Réflexion sur les voeux

Soeur Odile HERMANN donne son témoignage lors de la messe du 2 février, journée mondiale de la vie consacrée

Dans nos communautés chrétiennes, ce mois de février s’ouvre par la fête de la Présentation de Jésus au temple. Pour beaucoup d’entre nous cette date du 2 février évoque surtout la Chandeleur et les crêpes qui l’accompagnent. Pour l’Eglise tout entière, ce 2 février est aussi la journée de la vie consacrée. Si cette journée n’a pas vocation à mettre la vie religieuse sur un piédestal, elle nous rappelle pourtant que la vie religieuse au cœur de ce monde est déjà signe du Royaume.

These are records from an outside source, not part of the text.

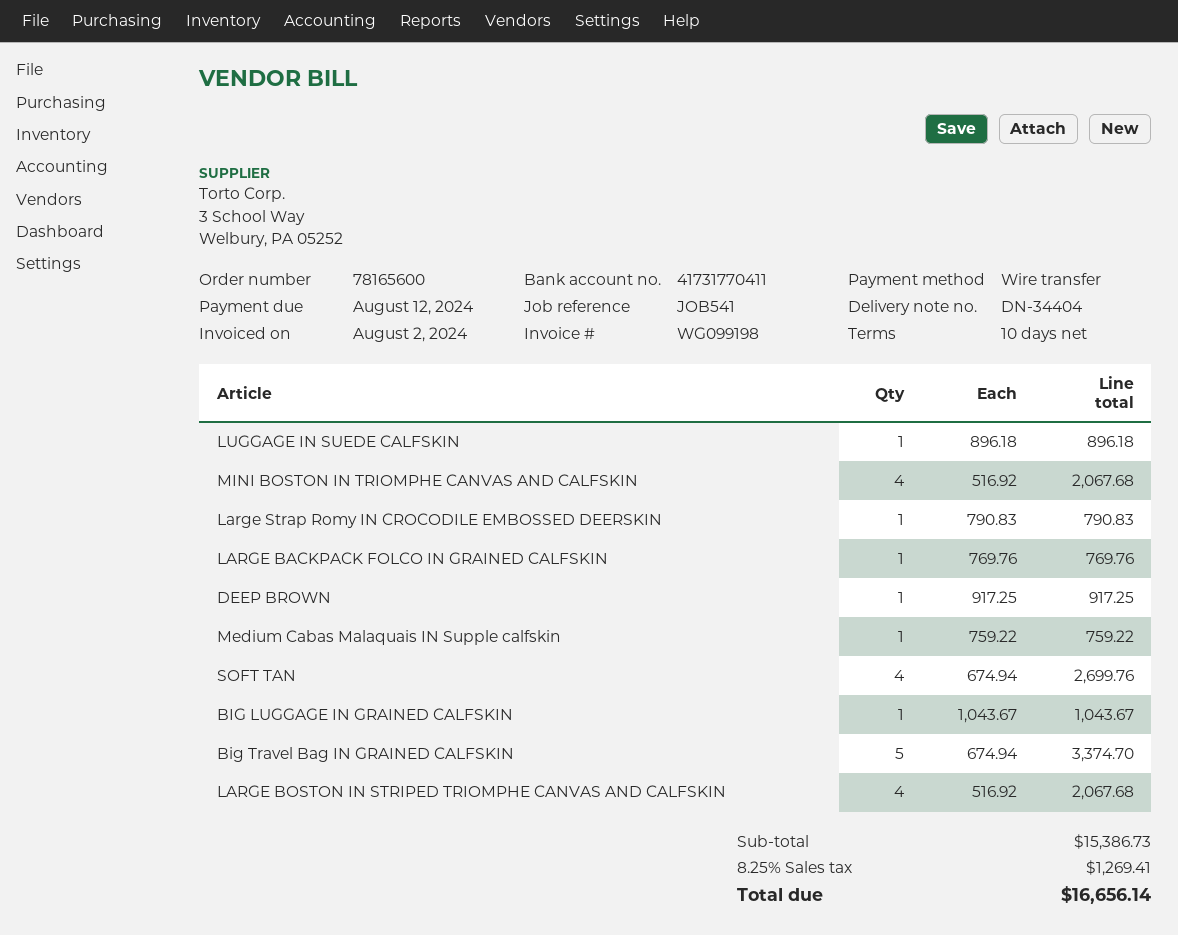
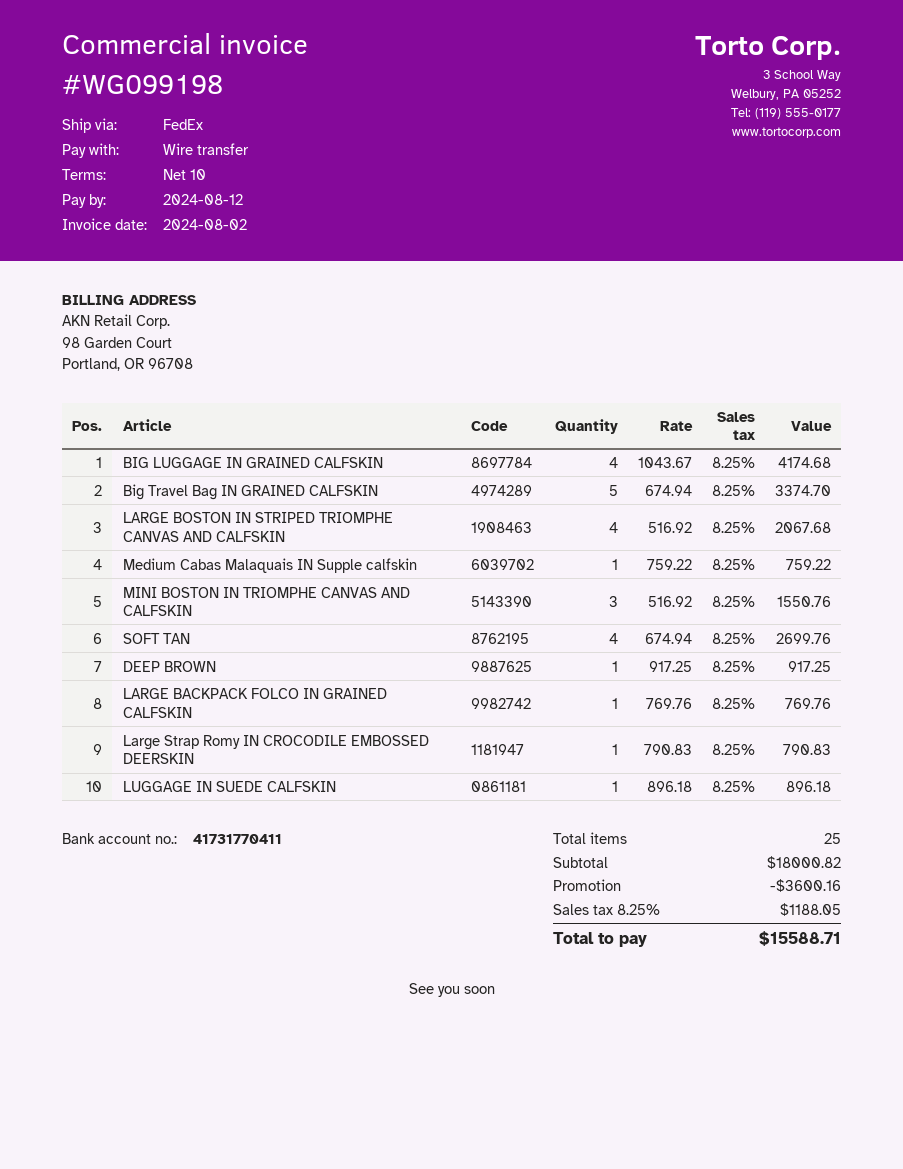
MINI BOSTON IN TRIOMPHE CANVAS AND CALFSKIN: 4 x 516.92 = 2067.68 -> 3 x 516.92 = 1550.76
BIG LUGGAGE IN GRAINED CALFSKIN: 1 x 1043.67 = 1043.67 -> 4 x 1043.67 = 4174.68
subtotal: 15386.73 -> 18000.82
discount: none -> 3600.16
tax: 8.25% = 1269.41 -> 8.25% = 1188.05
total: 16656.14 -> 15588.71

Par les vœux de pauvreté, de chasteté et d’obéissance, des femmes et des hommes font de leur vie une réponse au baptême qu’ils ont reçu. Leur engagement, signe du Royaume, qui est au cœur de notre temps, la vie consacrée nous provoque tous, petits et grands, à faire de notre vie une réponse au baptême. Les religieuses et les religieux qui consacrent d’une manière originale et particulière leur vie, manifestent modestement mais radicalement dans l’Eglise et dans notre société, la possibilité d’un don de soi dans un projet de vie tournée vers les autres et vers Dieu.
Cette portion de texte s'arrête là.